# since I can't stand Oreilly



## Bobm (Aug 26, 2003)

http://www.youtube.com/w/?v=QHUGCkROwJE ... VkIXEJYXUu

I enjoyed this, found the history lesson interesting as well


----------



## adokken (Jan 28, 2003)

Had a brother in law that helped retreive the bodies. so much for fair and balanced news. Thanks Bob as I am sure that some of the posters on here believe O'Rielly


----------



## zogman (Mar 20, 2002)

I don't know a soul that beleives O'Reilly, Rush, Olbermann or any of the talking heads includeing Carveill, Bogalla, Blitzer, George Stepanophous,
the soft ball guy, and the list goes on and on and on..............

Adokken,
Which news source do you trust :eyeroll: Not a talking head such as Olbermann I hope ???


----------



## Plainsman (Jul 30, 2003)

I don't pay much attention to O'Reilly, so I don't have much feelings for him one way or the other. It is clear he is off base on this subject and it makes him look little to not admit it.
Adokken, I think your bias is showing through. I would think that no one on this site believes O'Reilly is right. I do find your perspective of those who don't agree with you informative.
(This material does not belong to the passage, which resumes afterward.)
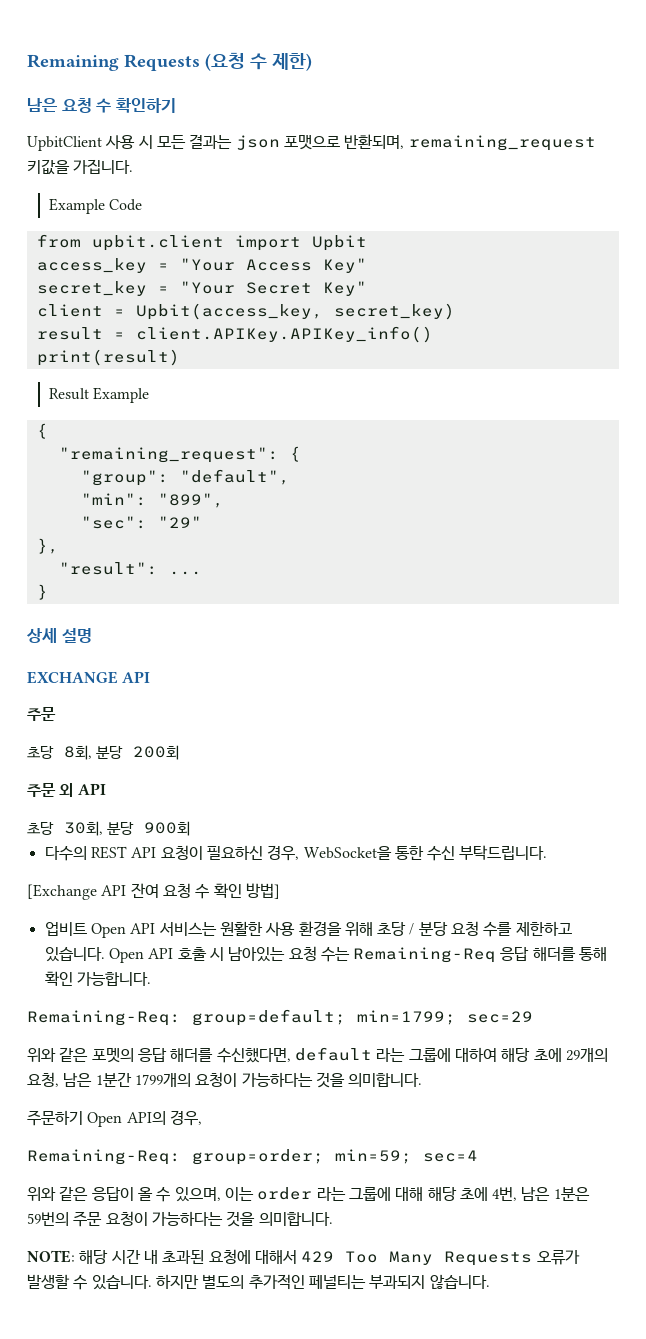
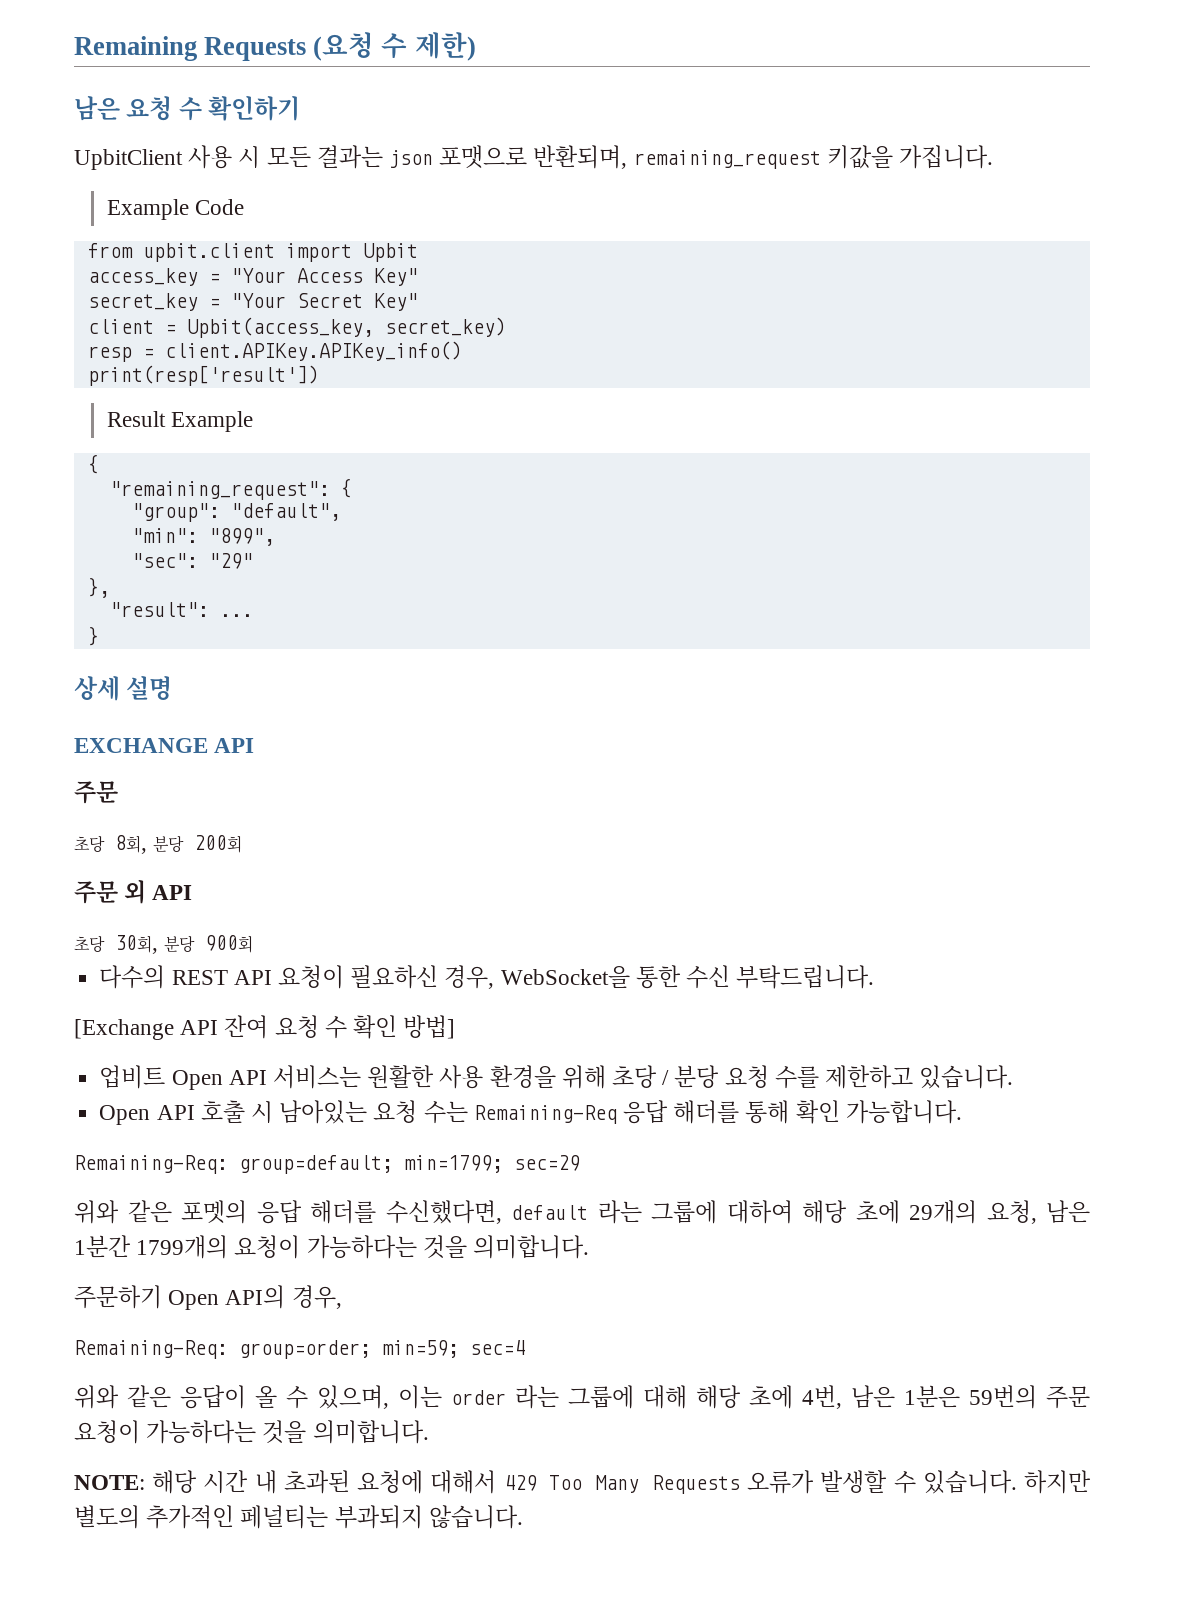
[36,327,103,340] result -> [87,346,132,362] resp
[36,349,180,366] print(result) -> [87,365,319,386] print(resp['result'])
(105, 954) none -> (1014, 1077) //

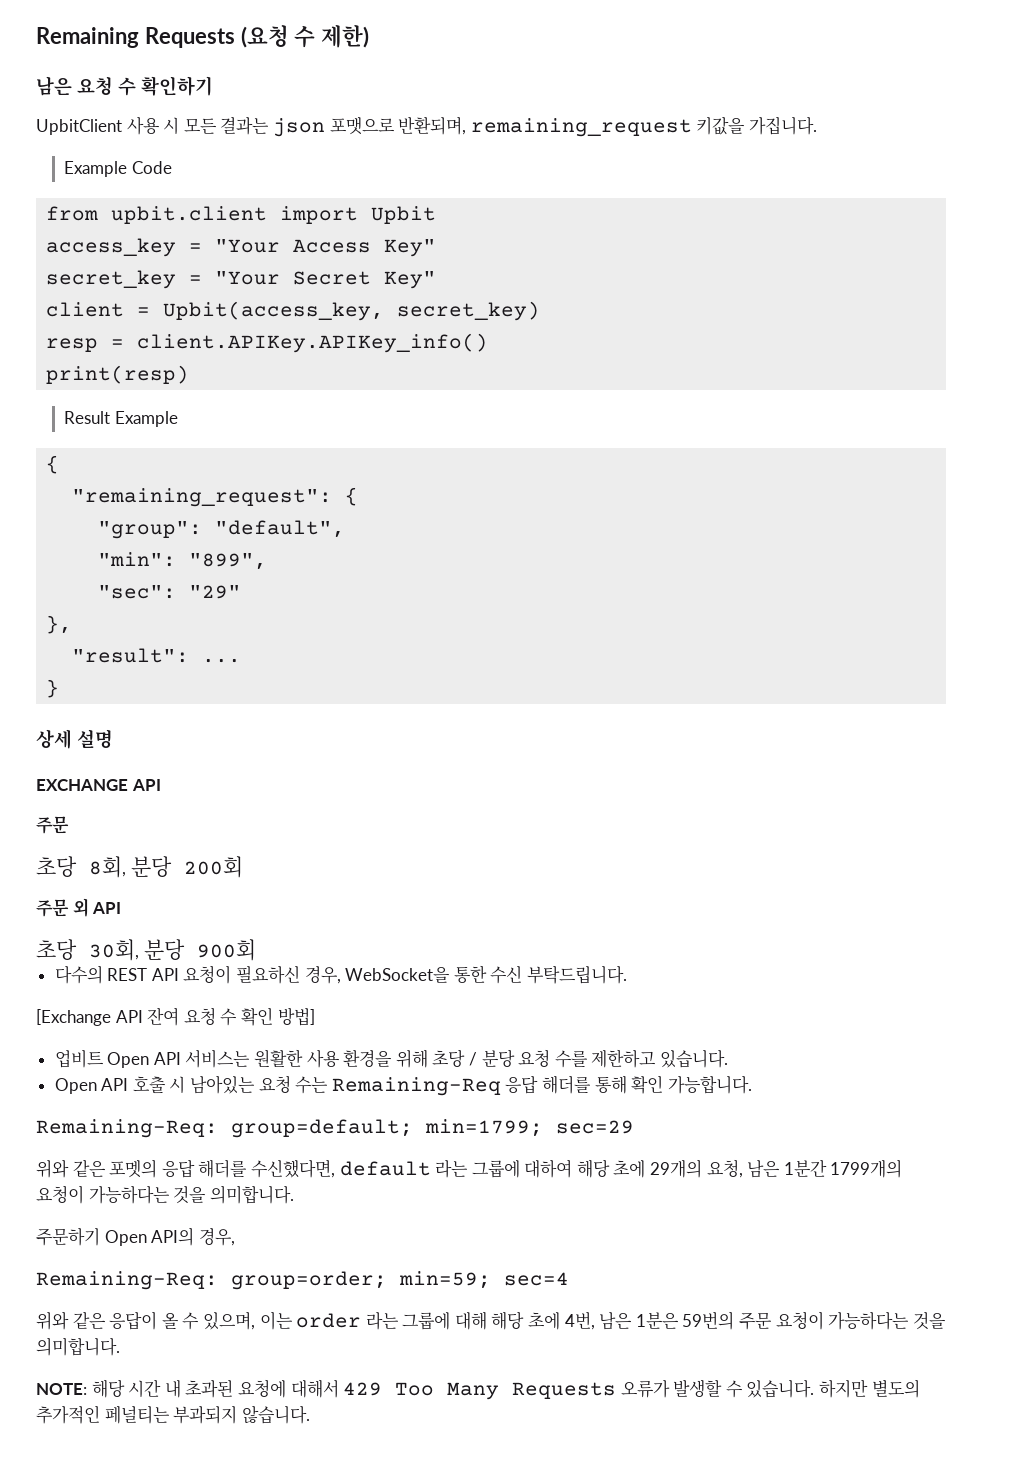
[87,365,319,386] print(resp['result']) -> [46,365,190,384] print(resp)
In contrast I also don't think liberals on this site swallow the garbage that came out of Kerry's mouth, or Hillary's, they just didn't want to see Bush win the last election because it somehow interrupted their personal agendas. 
How's that for an open minded conservative?


----------



## zogman (Mar 20, 2002)

Plainsman,
Good reply. I want to be a Plainsman 'ditto head" :wink: :lol:


----------



## adokken (Jan 28, 2003)

You two must have some kind of a serious problem.


----------



## zogman (Mar 20, 2002)

Please define problem. :wink: :eyeroll: :lol:

adokken, if half the experiences you've told on this site are true.
I still love ya, man...................................................


----------



## Plainsman (Jul 30, 2003)

Yup, I feel the same about adokken, but I had to let him know he sounded kind of bias, and I think misjudged us because of that bias. It wasn't intended to agitate you adokken, but I did want to hold a mirror up for you. I have a friend that is conservative, but he is democrat through and through and will not consider anything else. His boy holds public office as a democrat. We all have our reasons.


----------



## zogman (Mar 20, 2002)

Ditto again.
I had a first cousin that was a democratic legislator from rural ND. His statement to me was he was way more conservative than those blip blip republicans that Grand Forks elects all the time.


----------



## USSapper (Sep 26, 2005)

Was this really shown live???? :lol:


----------



## USSapper (Sep 26, 2005)

I wish there were more guys like this-tell it how it is


----------